== Exercise description ==
Up to and including the line with "- OPENAI_CHAT_API_KEY: API密钥", restate every line of the records below word for word, from the first line on, leaving out the pictures.

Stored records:
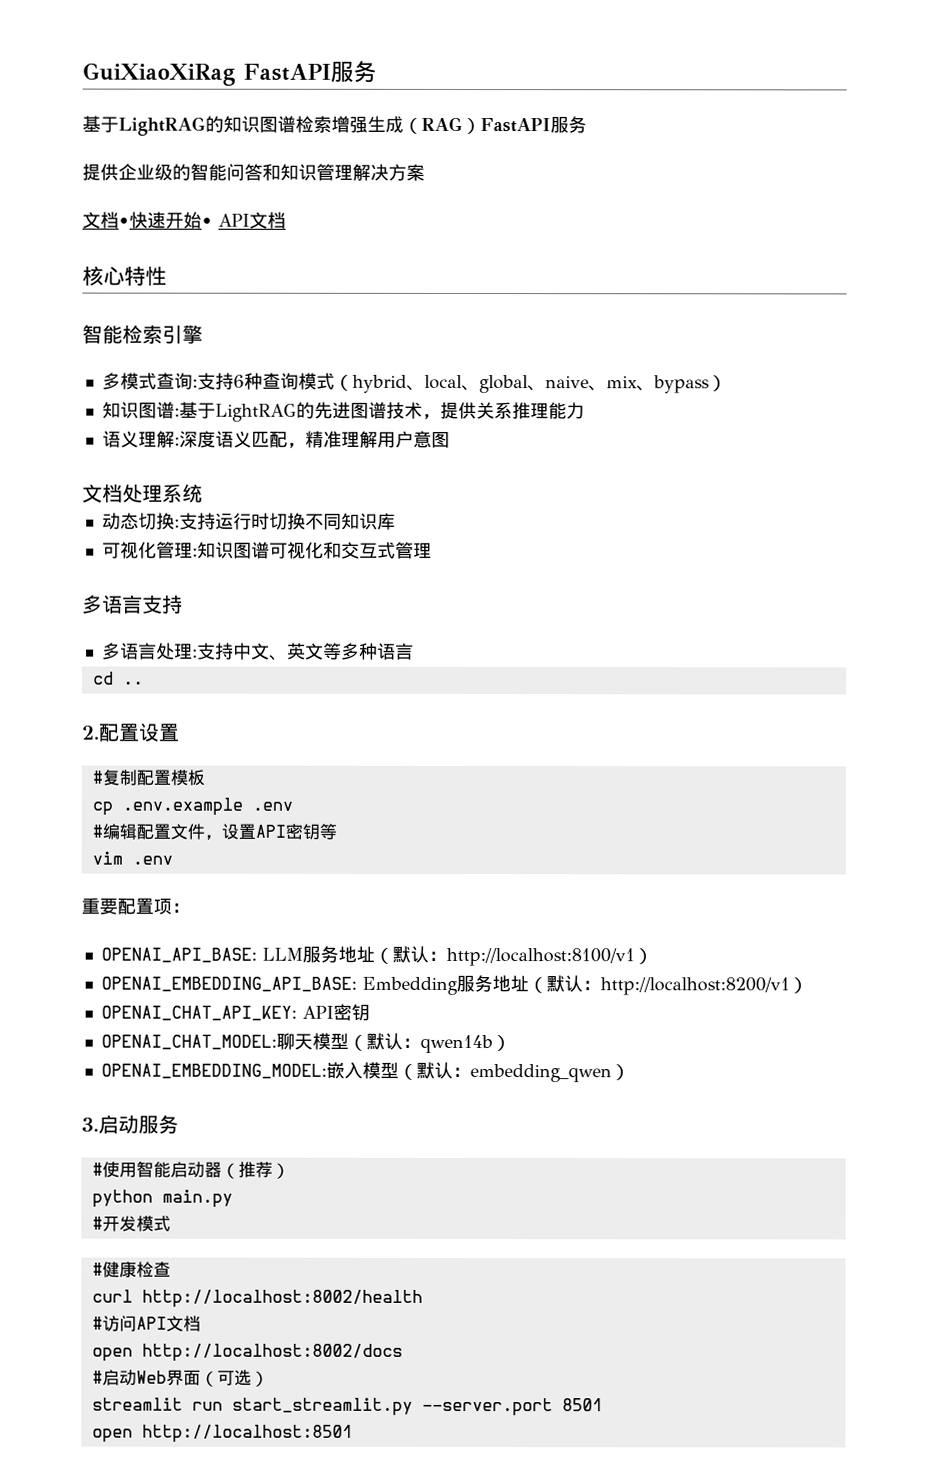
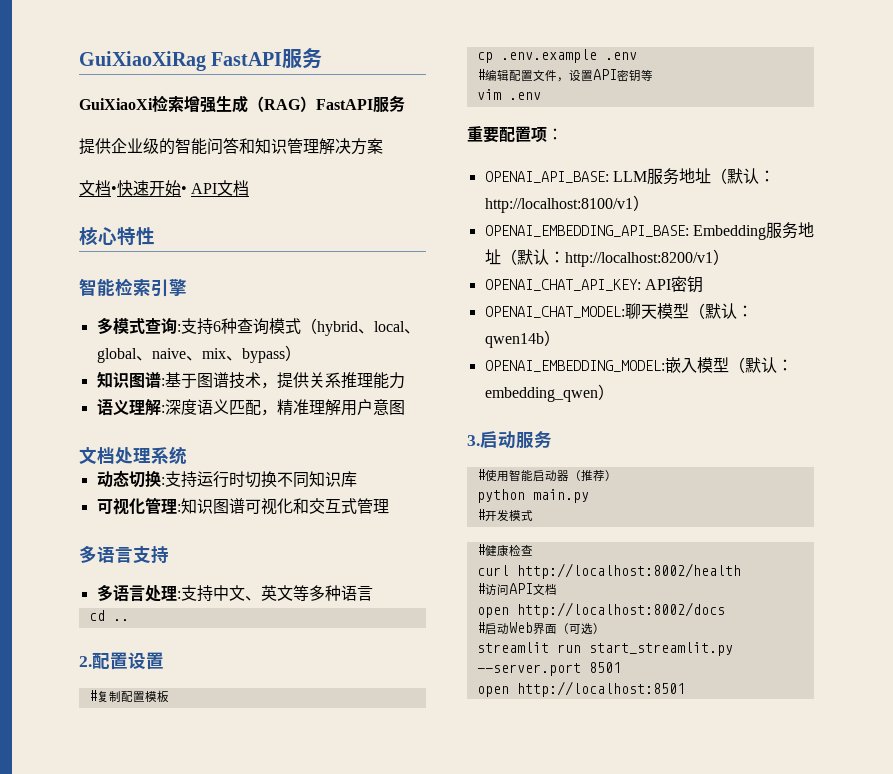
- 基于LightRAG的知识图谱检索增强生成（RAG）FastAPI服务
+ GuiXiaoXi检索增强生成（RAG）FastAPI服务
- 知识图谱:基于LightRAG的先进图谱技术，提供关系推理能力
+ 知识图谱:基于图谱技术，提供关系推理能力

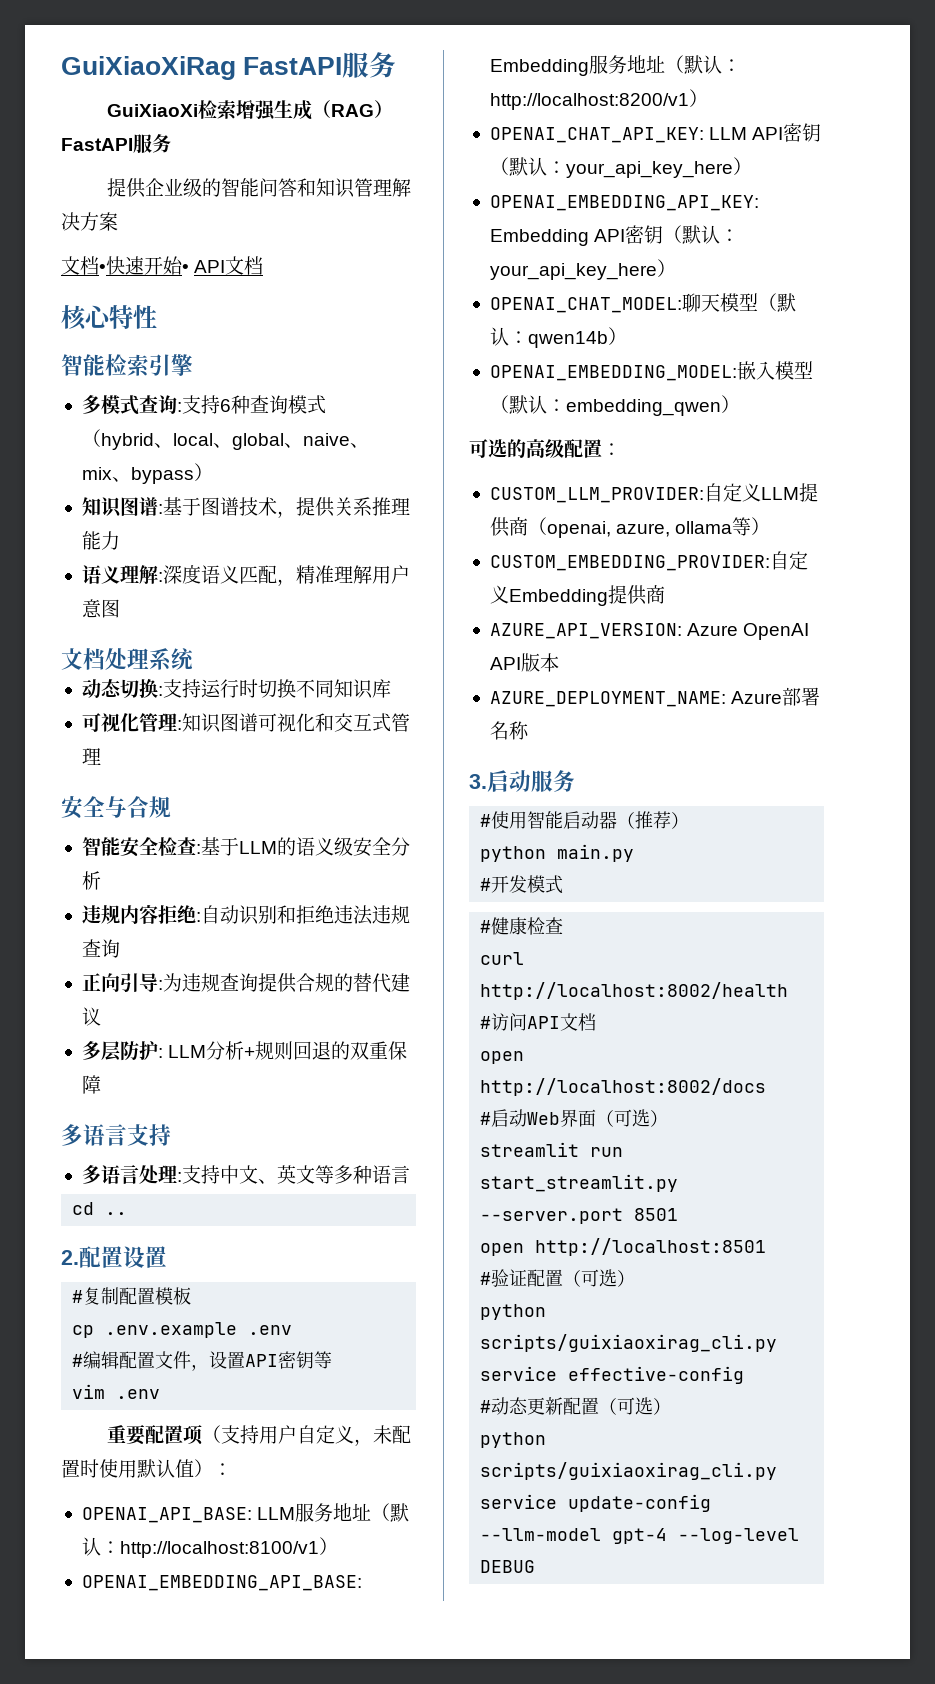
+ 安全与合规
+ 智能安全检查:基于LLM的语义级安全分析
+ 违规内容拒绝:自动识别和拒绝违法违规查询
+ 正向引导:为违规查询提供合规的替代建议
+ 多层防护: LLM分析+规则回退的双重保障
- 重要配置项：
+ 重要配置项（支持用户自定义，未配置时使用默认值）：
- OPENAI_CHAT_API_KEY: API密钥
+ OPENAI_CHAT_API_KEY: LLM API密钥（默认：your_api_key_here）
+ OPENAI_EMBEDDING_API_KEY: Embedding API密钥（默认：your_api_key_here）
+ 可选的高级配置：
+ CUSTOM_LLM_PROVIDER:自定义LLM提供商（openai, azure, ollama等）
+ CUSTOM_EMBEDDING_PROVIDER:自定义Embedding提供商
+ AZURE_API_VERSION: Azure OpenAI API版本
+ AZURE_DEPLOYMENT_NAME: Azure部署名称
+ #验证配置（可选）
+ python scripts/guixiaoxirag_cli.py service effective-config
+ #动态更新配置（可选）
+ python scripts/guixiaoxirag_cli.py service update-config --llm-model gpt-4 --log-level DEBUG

== Exercise answer ==
- 基于LightRAG的知识图谱检索增强生成（RAG）FastAPI服务
+ GuiXiaoXi检索增强生成（RAG）FastAPI服务
- 知识图谱:基于LightRAG的先进图谱技术，提供关系推理能力
+ 知识图谱:基于图谱技术，提供关系推理能力

+ 安全与合规
+ 智能安全检查:基于LLM的语义级安全分析
+ 违规内容拒绝:自动识别和拒绝违法违规查询
+ 正向引导:为违规查询提供合规的替代建议
+ 多层防护: LLM分析+规则回退的双重保障
- 重要配置项：
+ 重要配置项（支持用户自定义，未配置时使用默认值）：
- OPENAI_CHAT_API_KEY: API密钥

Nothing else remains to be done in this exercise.